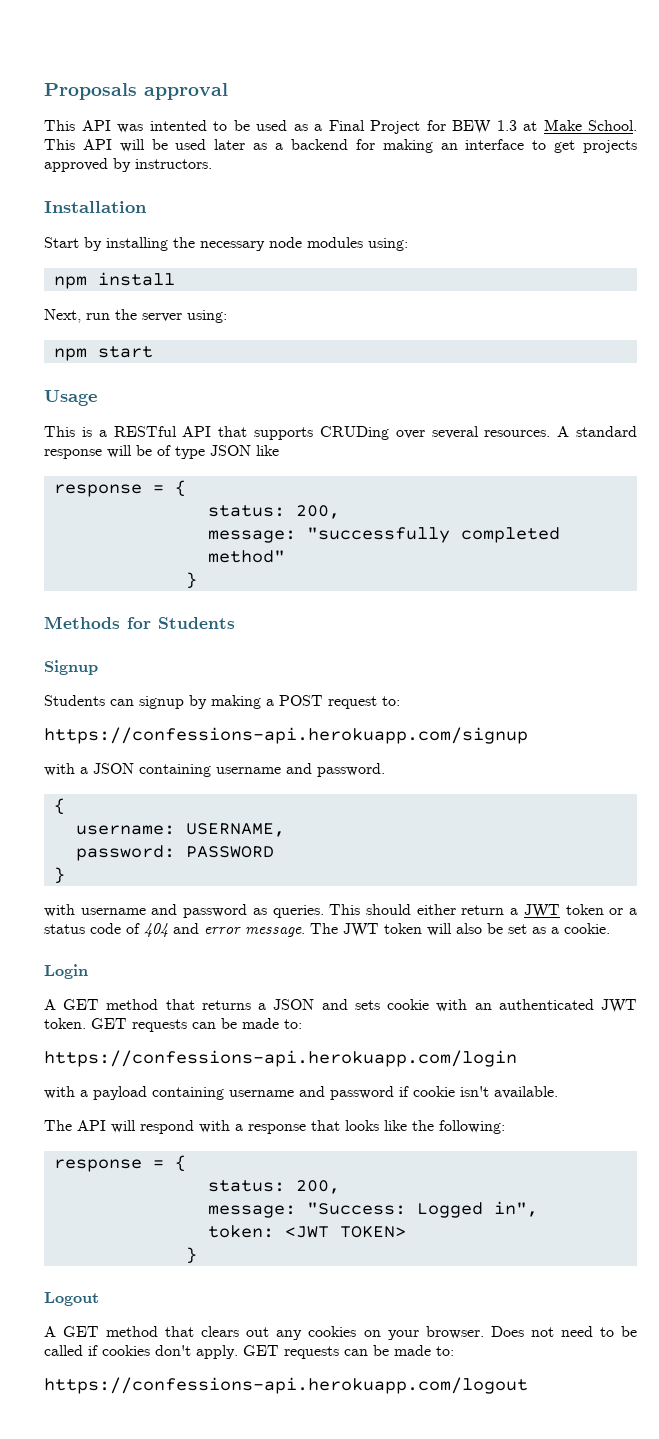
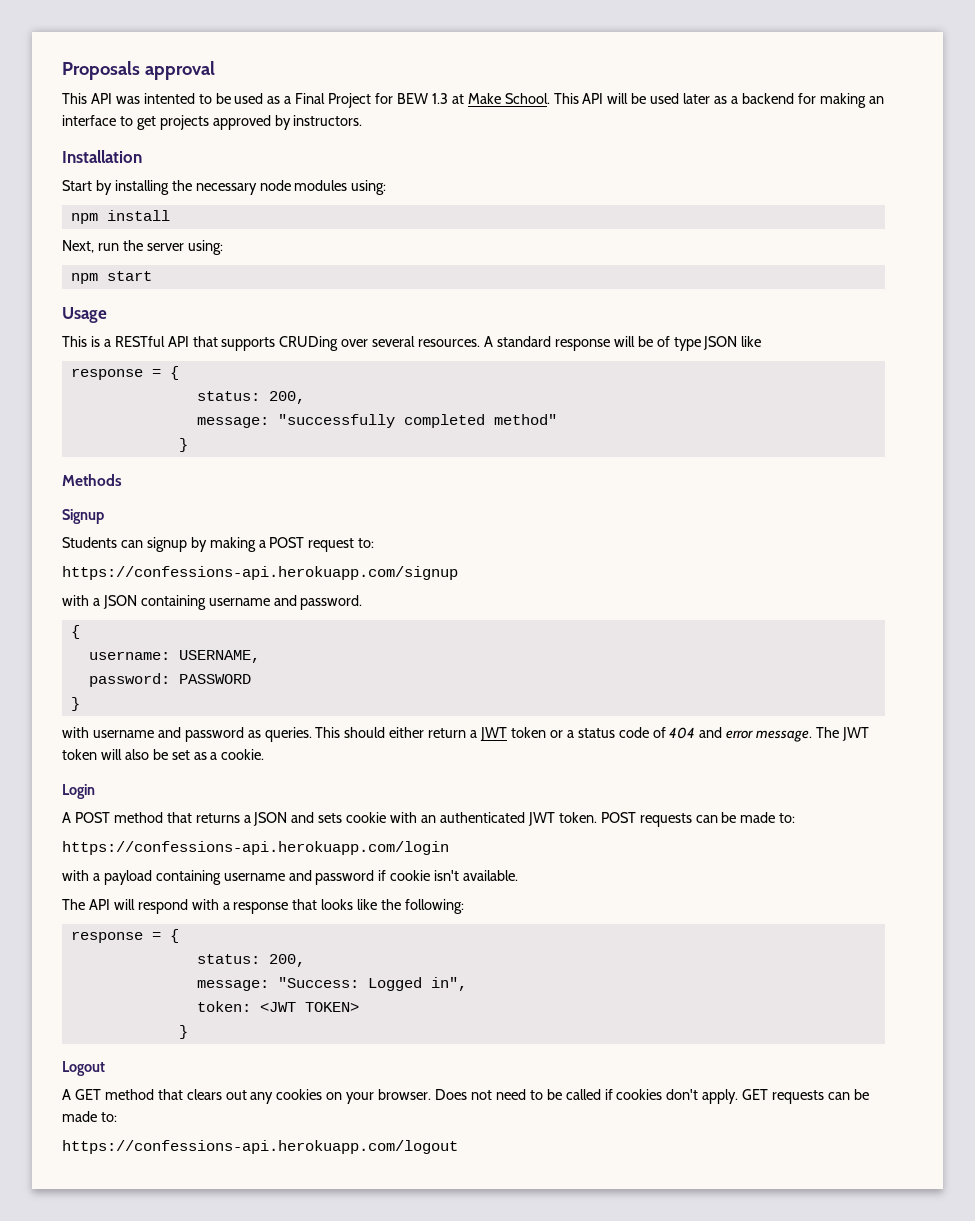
[127,617,235,629] for Students -> (122, 480) none
[63,999,100,1010] GET -> [74,812,110,823] POST
[91,1018,127,1029] GET -> [600,812,636,823] POST

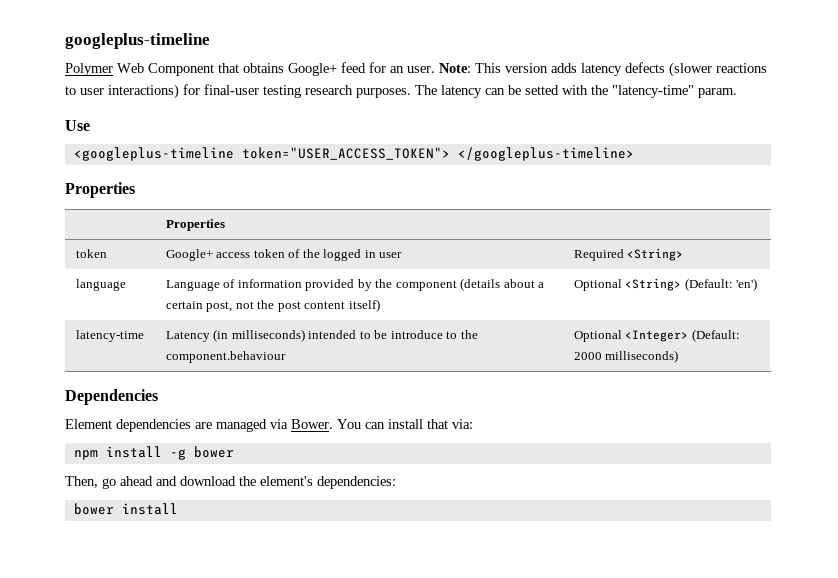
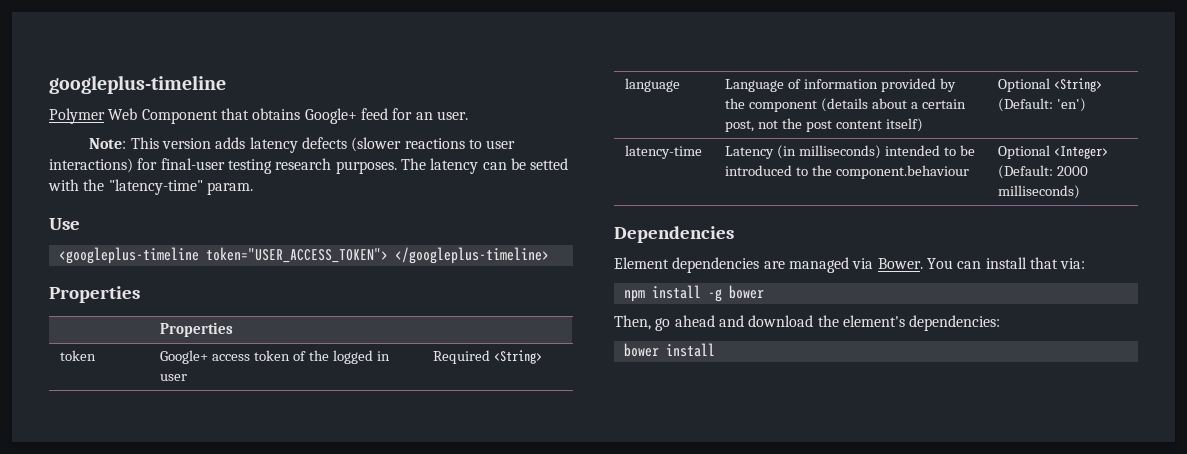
(435, 69) none -> (468, 115) //
[390,330,443,339] introduce -> [725,165,793,176] introduced

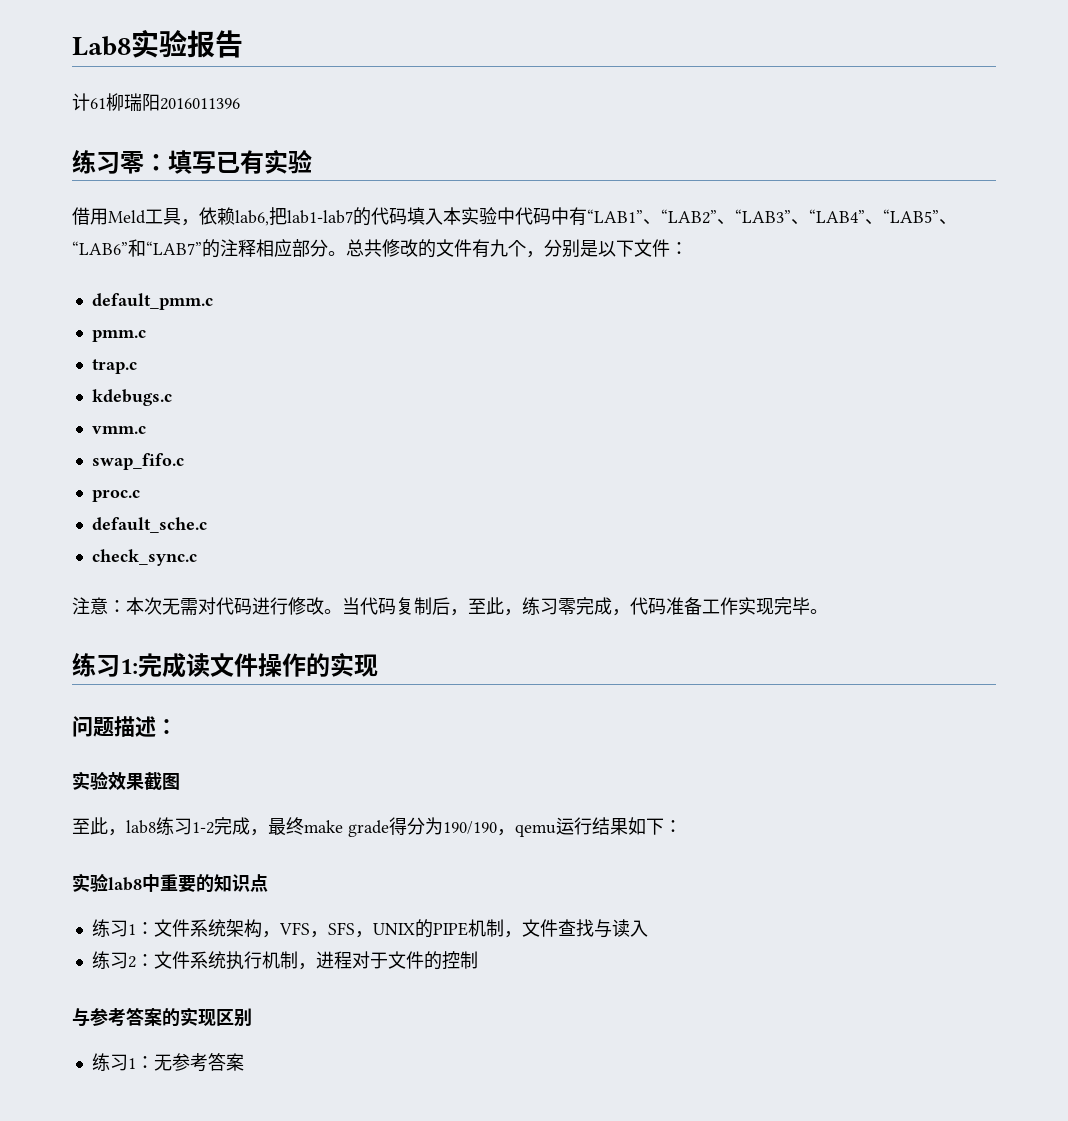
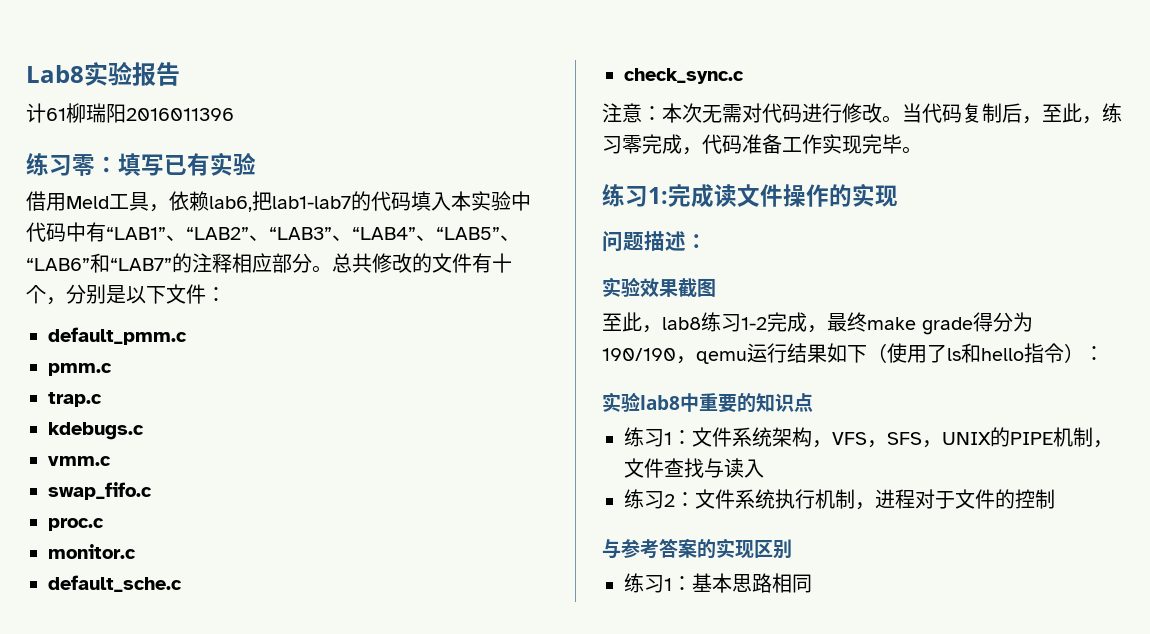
[490,239,508,257] 九 -> [492,253,512,273] 十
(140, 496) none -> [48,544,136,559] // monitor.c
(664, 826) none -> [867,343,1084,363] （使用了ls和hello指令）
[153,1053,244,1072] 无参考答案 -> [692,573,812,593] 基本思路相同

○ ○ ○

Look through the entries for lines containing the word "POST" and return each one.

**Response area**
[63,999,100,1010] GET -> [74,812,110,823] POST
[91,1018,127,1029] GET -> [600,812,636,823] POST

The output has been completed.